On January 10 bizarre new laws came into effect in South Australia pertaining to the manner in which R-rated films are displayed and promoted. The new laws, which are contained in the Classification (Publications, Films and Computer Games) (R 18+ Films) Amendment Act 2009, apply to any premises that rent or sell R-rated films — namely cinemas and DVD libraries/retailers.
The inane piece of legislation was initiated by Family First MP Dennis Hood, who campaigned to implement the new regulations after his two-year-old daughter picked up an adult DVD during a shopping trip. We can assume he wasn’t shopping for porn.
The laws consist of two components. The first stipulates that any premises that display material for R18+ films (other than adults-only shops) must do so in a different area from where material for other films are displayed — i.e. separate aisles, shelves, stands or tables. And a notice printed in type at least 1.5 centimetres in height must read:
R 18+ FILMS AREA — THE PUBLIC ARE WARNED THAT MATERIAL DISPLAYED IN THIS AREA MAY CAUSE OFFENCE.
Retailers face a maximum fine of $5000 if they’re busted not complying. Their only other option is to continue to mingle R-rated films with other titles on the condition that the R-rated DVD covers use Home Brand-style branding and then some — allowing for only the name of the film and the rating. Pictures, quotes from critics and even plot synopsises would not be permitted.
From a commercial perspective, such a condition is virtually untenable; it is difficult to imagine, for example, your local DVD rental library — which pays a great deal more for DVDs with rental licences than titles bought only for sale — displaying their new stock sans all publicity images.
This essentially means new release films such as Bruno and The Hangover (Extended Edition) will now be grouped alongside more, um, adult films such as Raiders of the Lost Arse, Good Will Humping, The Postman Only Rims Twice and a plethora of others titles that, if named here, would probably plonk the Crikey newsletter smack-bang in your junk email folder.
The other component of the new laws prohibits any business from exhibiting an R-rated film or parts of it (i.e. trailers) as well as any associated promotional material. In other words don’t expect to see any more posters for R-rated flicks in cinemas in South Australia. Again a maximum fine of $5000 can be applied for not complying.
The laws are designed to prevent minors from being exposed to unsuitable images. But even with the new laws this will prove impossible to achieve and, worse, it will usher in a ridiculously hypocritical initiative.
The cover of The Hangover, which depicts the inoffensive image of three men and a baby, will be subjected to the new laws, while a virtually endless list of films given milder ratings will be allowed to exhibit their far more provocative images. The cover of Saw (MA+) depicts a severed foot. The cover of Borderland (MA+) depicts, from behind, a topless woman dancing in front of a giant picture of an eerie looking mask.

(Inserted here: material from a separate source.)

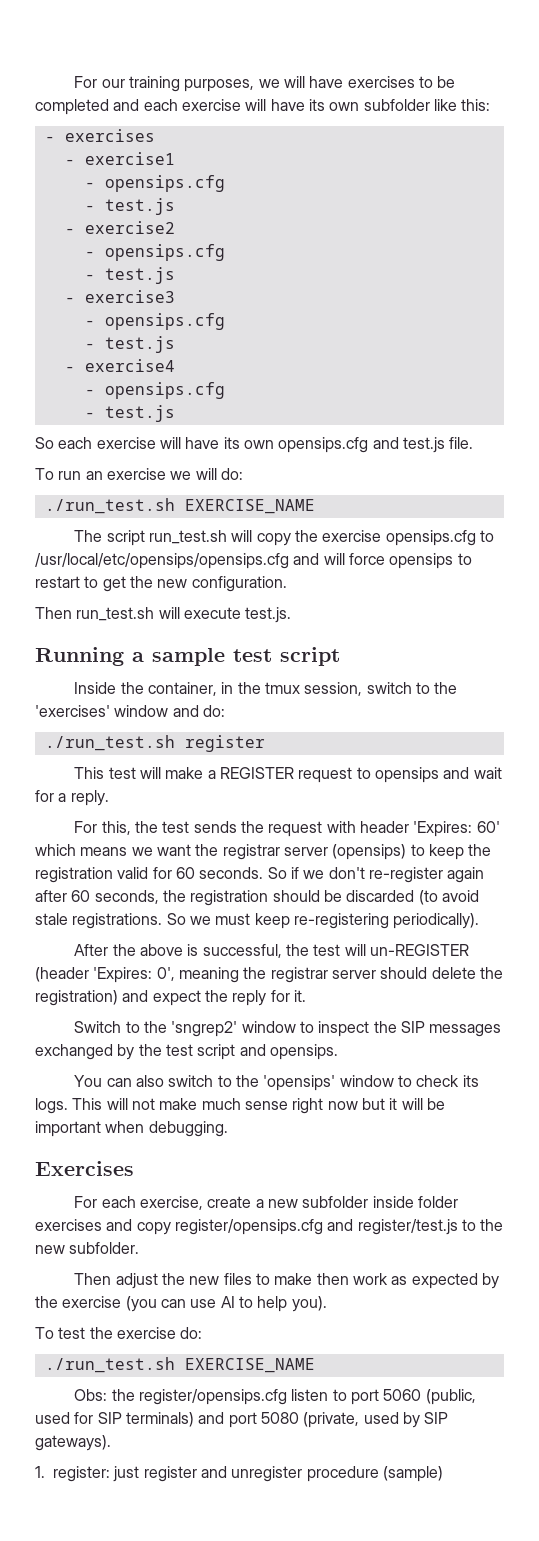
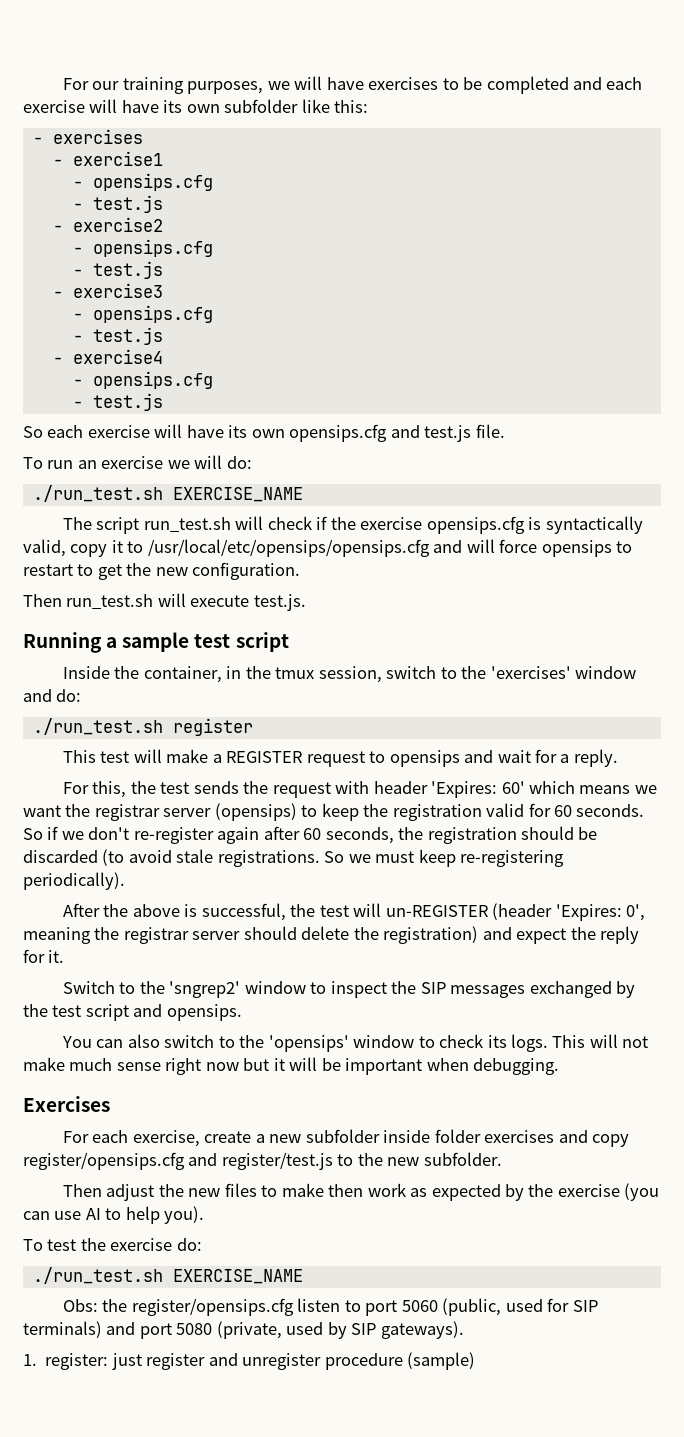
- The script run_test.sh will copy the exercise opensips.cfg to /usr/local/etc/opensips/opensips.cfg and will force opensips to restart to get the new configuration.
+ The script run_test.sh will check if the exercise opensips.cfg is syntactically valid, copy it to /usr/local/etc/opensips/opensips.cfg and will force opensips to restart to get the new configuration.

The marketing images for older, milder scary movies are no less risqué: the cover of Prom Night — rated only M — depicts a petrified woman hanging upside down in the reflection of a butcher’s knife, with creepy eyes positioned either side of the blade. All of these images would be allowed while The Hangover’s would be banned, or moved to a different section.

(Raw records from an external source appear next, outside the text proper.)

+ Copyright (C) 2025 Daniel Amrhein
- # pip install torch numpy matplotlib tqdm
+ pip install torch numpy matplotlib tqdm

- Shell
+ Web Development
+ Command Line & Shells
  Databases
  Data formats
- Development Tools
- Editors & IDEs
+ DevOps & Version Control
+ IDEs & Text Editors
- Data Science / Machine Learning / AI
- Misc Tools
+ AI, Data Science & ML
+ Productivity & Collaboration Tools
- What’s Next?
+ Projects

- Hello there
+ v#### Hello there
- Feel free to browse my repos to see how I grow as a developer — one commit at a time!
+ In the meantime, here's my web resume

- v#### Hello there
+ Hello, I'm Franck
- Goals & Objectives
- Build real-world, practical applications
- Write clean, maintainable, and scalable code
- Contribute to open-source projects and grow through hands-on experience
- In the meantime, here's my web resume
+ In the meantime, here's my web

Even the less media savvy consumers out there are likely to understand that films with higher classifications do not necessarily exhibit more provocative marketing materials. The Rann government, and every minister who voted for these new regulations, ought to be reminded that the logic behind that adage “don’t judge a book by its cover” cuts both ways: you can’t judge a cover by its book. They would have better success achieving their loopy won’t-somebody-please-think-of-the-children initiative if they introduced a separate classification system for marketing images themselves, rather than assuming all R-rated pics have equivalent R-rated posters and PR stills, which is clearly not the case.
Even if we leap into Hood’s skin for a moment and try to see this from his point of view, the logic doesn’t make sense. Given most DVD shops group their titles by genre, his daughter most likely strayed into the adult movie section, which she would have access to irrespective of whether a small cautionary sign exists there or not. And I cannot recall a single premises I’ve been to that stocks DVDs — Target, JB Hi-Fi, Blockbuster, Video Ezy, etc — that did not have a separate area for family/kids titles. Also, businesses are very much aware that placing a kids section right next to the porn isn’t in anybody’s best interests, so that is not a great concern either.
If parents are worried about their children being exposed to unsuitable images, they ought to walk hand-in-hand to the family section of their DVD shop and stay with them. That would make infinitely better parenting than conjuring bogus new laws destined to prove embarrassingly ineffectual.